■ **WHAT THE TASK ASKS**:
Go to the line in the entries below that holds "margin-top: none ->" and repeat exactly from there through the line that holds "font-size: 18px ->", inclusive.

■ **ENTRIES SHOWN**:
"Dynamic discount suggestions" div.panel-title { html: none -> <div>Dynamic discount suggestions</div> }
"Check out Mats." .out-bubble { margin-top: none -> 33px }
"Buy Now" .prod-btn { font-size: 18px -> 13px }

...

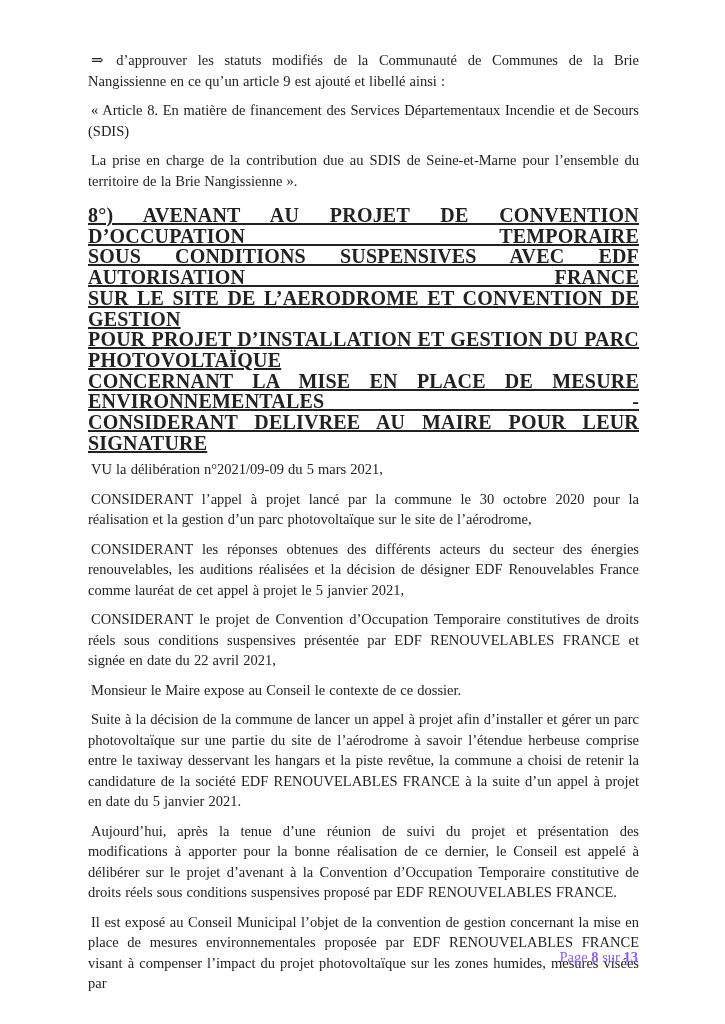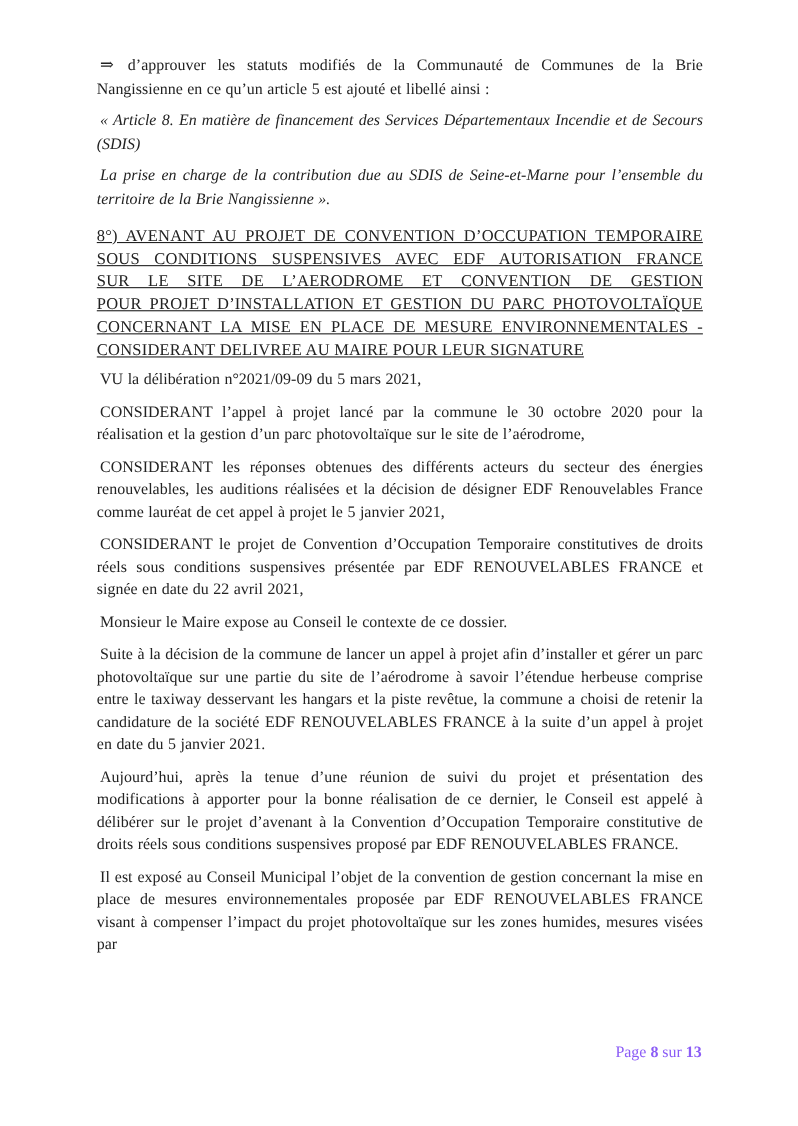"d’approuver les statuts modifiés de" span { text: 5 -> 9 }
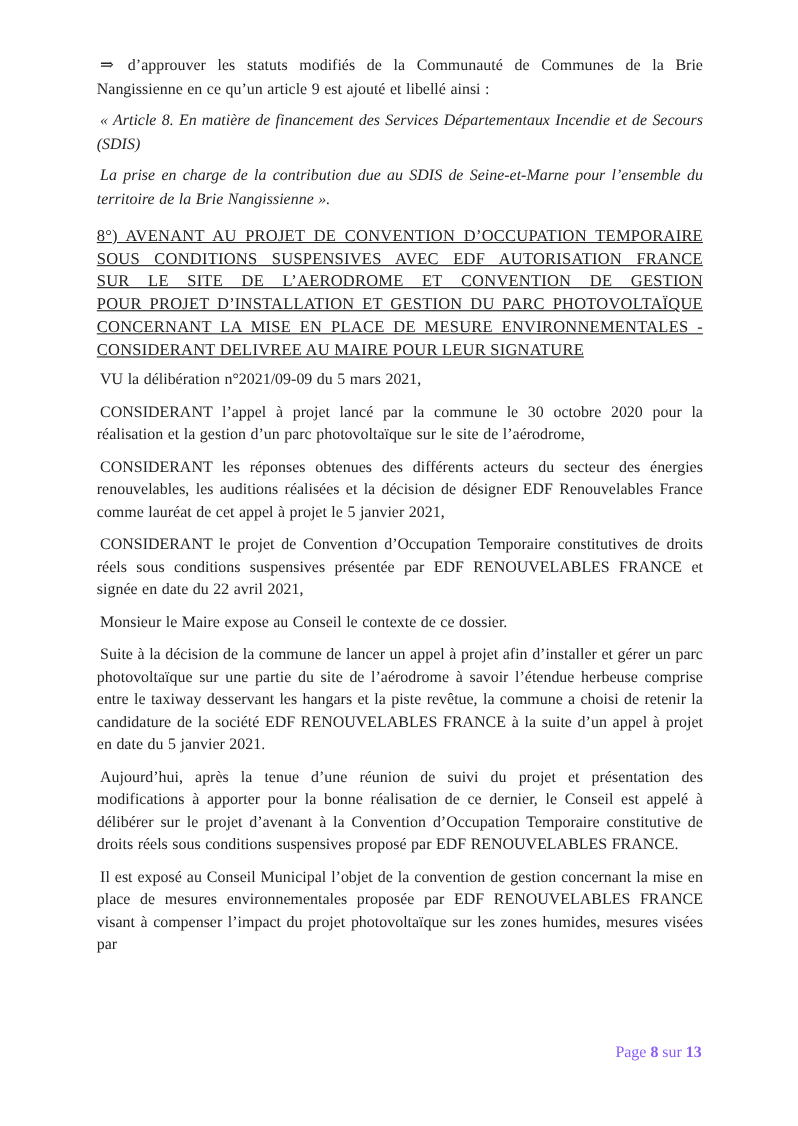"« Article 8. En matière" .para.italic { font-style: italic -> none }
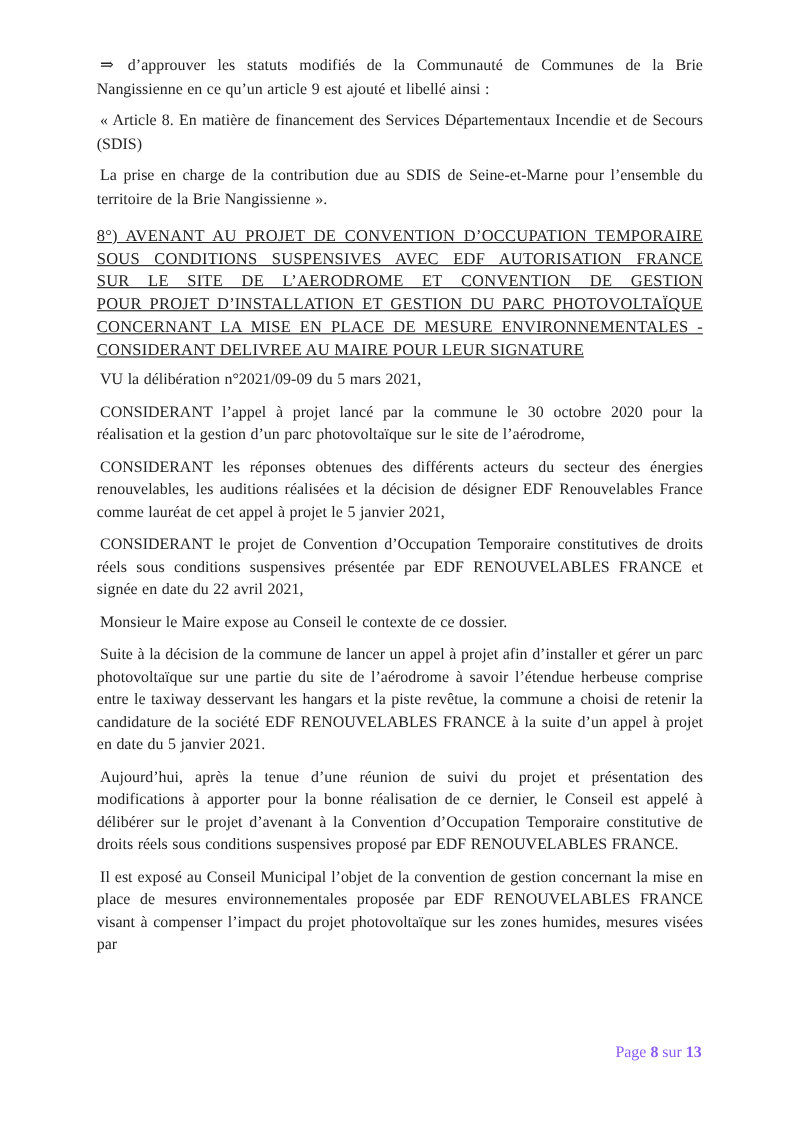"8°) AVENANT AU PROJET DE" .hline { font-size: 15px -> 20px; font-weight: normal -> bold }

■ **ANSWER TO THIS PROBLEM**:
"Check out Mats." .out-bubble { margin-top: none -> 33px }
"Buy Now" .prod-btn { font-size: 18px -> 13px }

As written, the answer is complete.